O que temos é uma visão dos bastidores da alta hierarquia da Igreja sob o olhar irônico de Moretti. Ele mesmo faz o papel de um psicanalista incumbido do tratamento de choque do Sumo Pontífice cheio de problemas na cuca. São hilárias as primeiras sessões do tratamento, com terapeuta e pacientes rodeados dos cardeais vigilantes e preocupados. Ou a advertência do assessor de comunicação do Vaticano sobre os assuntos que poderiam ser tratados ou evitados com o paciente. Recordações da infância? Sim, mas com cautela. Sonhos? Melhor não. E assim por diante. Durante sua estadia forçada no Vaticano, o psicanalista terá oportunidade de debater com os cardeais a incompatibilidade entre as noções de alma e inconsciente, jogar escopa e organizar um torneio de vôlei com os religiosos. Essa é a parte satírica do filme.

Que só ganha força porque se contrapõe a outra vertente, dramática, digamos assim, representada por Melville que, escapando à vigilância, ganha as ruas de Roma e procura pela vida - isto é, por si mesmo. Nesse ponto, o filme adquire um tom crítico bastante explícito ao notar o quanto a Igreja, em especial a sua alta hierarquia, se distanciou da realidade dos fiéis. Há um diálogo interessante no interior do Vaticano quando Moretti fala dos seus problemas matrimoniais e é aconselhado por um dos cardeais. Outro cardeal, que ouvia a conversa, atalha o colega: "Mas o que você entende disso?".

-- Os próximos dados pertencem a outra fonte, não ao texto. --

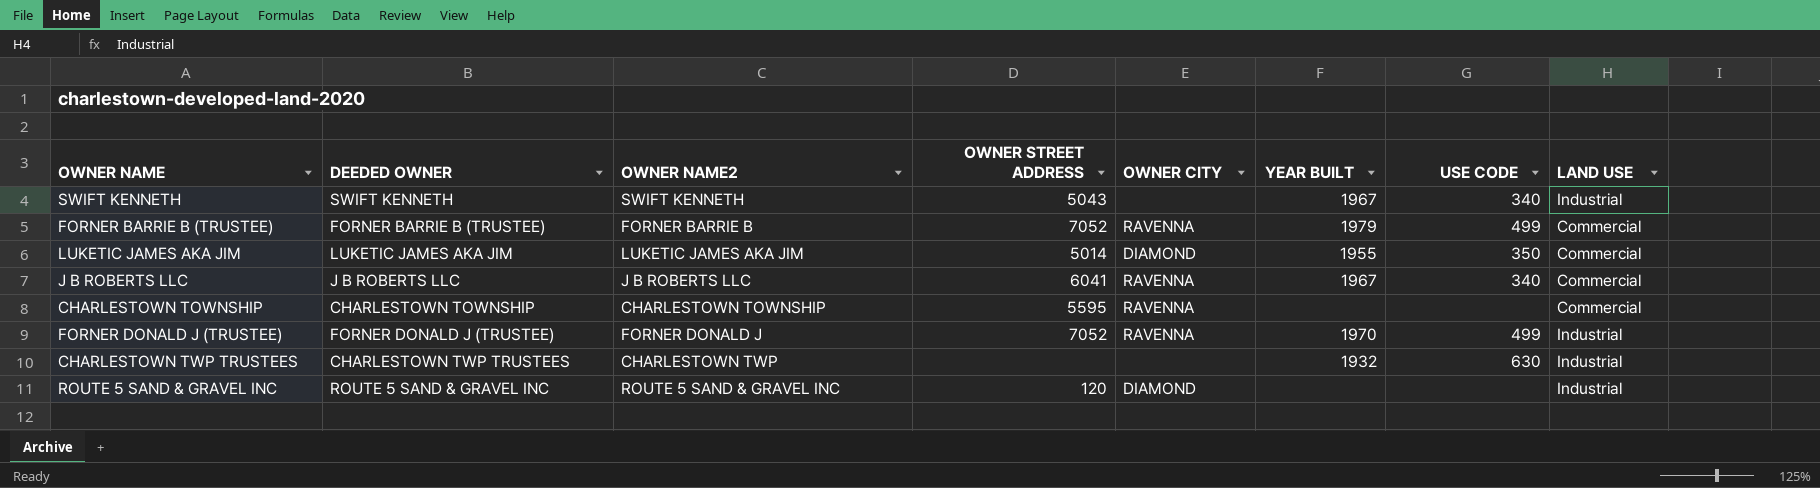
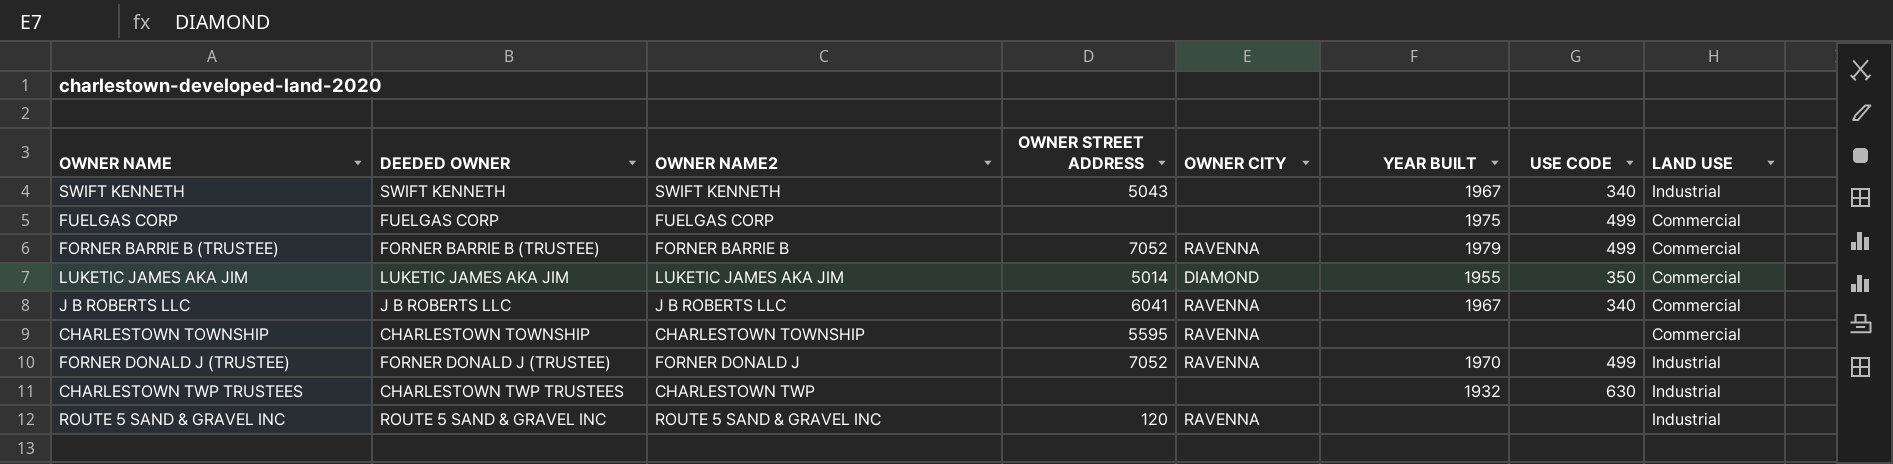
row FUELGAS CORP: none -> FUELGAS CORP | FUELGAS CORP | none | none | 1975 | 499 | Commercial
ROUTE 5 SAND & GRAVEL INC | OWNER CITY: DIAMOND -> RAVENNA

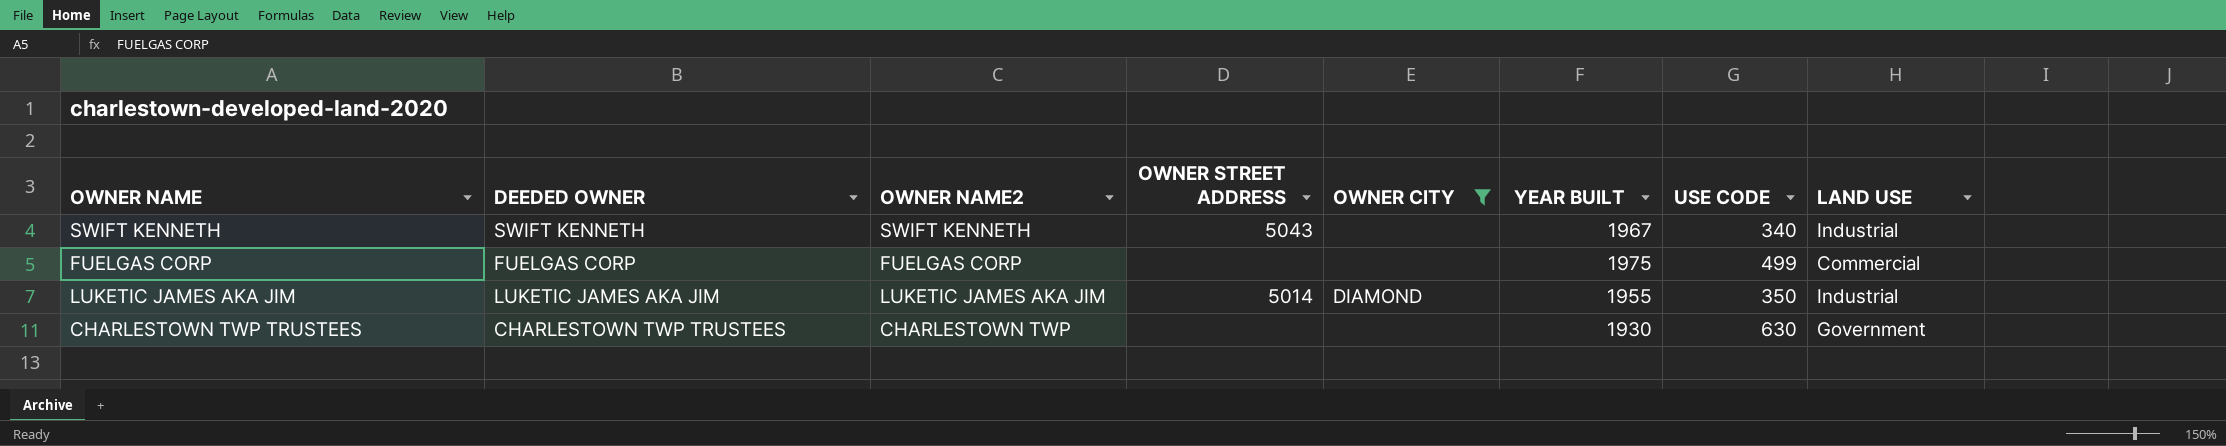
filter: none -> OWNER CITY != RAVENNA
LUKETIC JAMES AKA JIM | LAND USE: Commercial -> Industrial
CHARLESTOWN TWP TRUSTEES | YEAR BUILT: 1932 -> 1930
CHARLESTOWN TWP TRUSTEES | LAND USE: Industrial -> Government

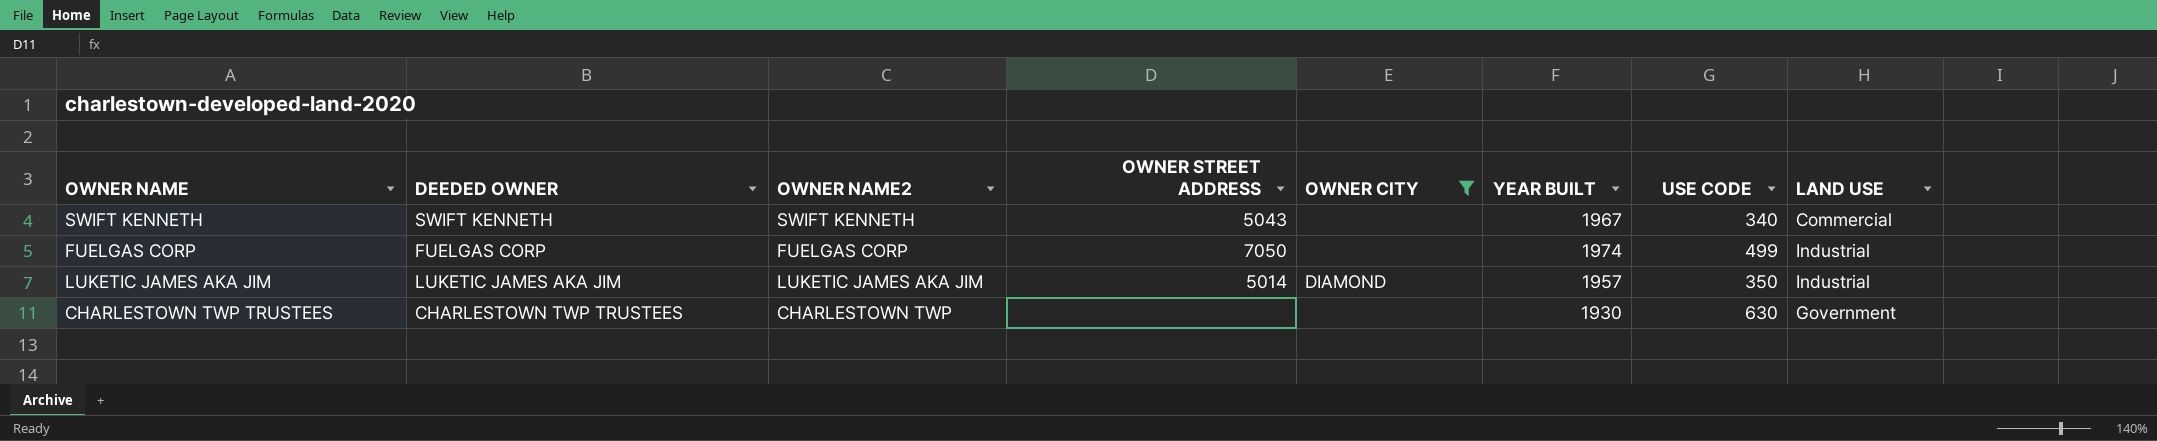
SWIFT KENNETH | LAND USE: Industrial -> Commercial
FUELGAS CORP | OWNER STREET ADDRESS: none -> 7050
FUELGAS CORP | YEAR BUILT: 1975 -> 1974
FUELGAS CORP | LAND USE: Commercial -> Industrial
LUKETIC JAMES AKA JIM | YEAR BUILT: 1955 -> 1957

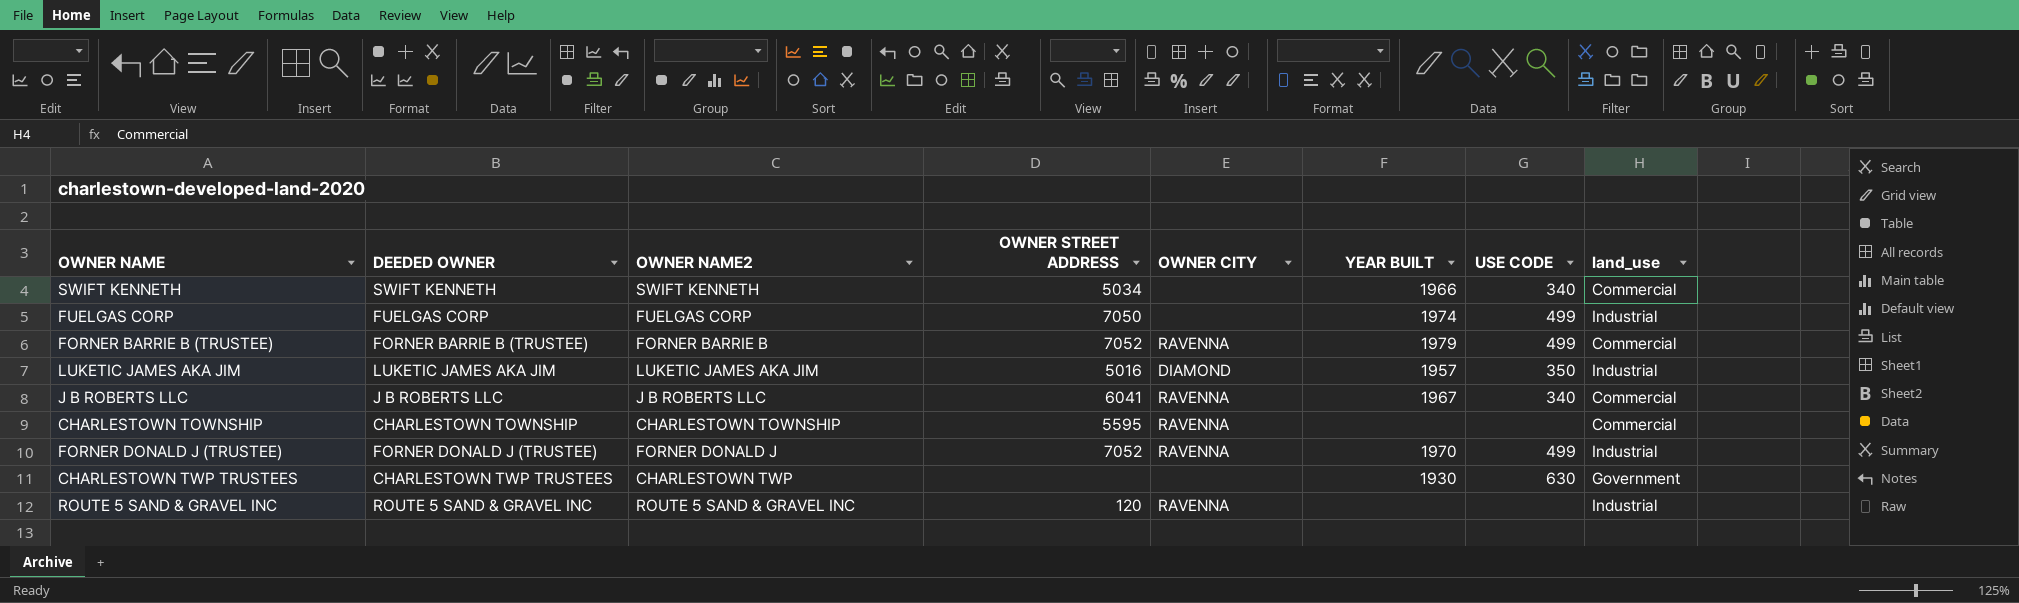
filter: OWNER CITY != RAVENNA -> none
column name: LAND USE -> land_use
SWIFT KENNETH | OWNER STREET ADDRESS: 5043 -> 5034
SWIFT KENNETH | YEAR BUILT: 1967 -> 1966
LUKETIC JAMES AKA JIM | OWNER STREET ADDRESS: 5014 -> 5016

O filme é cheio de achados dessa natureza: críticas ao celibato e ao distanciamento da Igreja da vida real. Vai muito além disso, porém. Como o espectador verá, discute o problema da representação do poder, articulando a política com o teatro (lembremos que Woytila, o papa João Paulo II, fora ator na juventude). Essa relação aparece na mise-em-scène e não nas palavras ou nas boas intenções do diretor: em termos de realização cinematográfica, por exemplo, é extraordinária a sequência em se representa A Gaivota, de Checkov, num teatro romano.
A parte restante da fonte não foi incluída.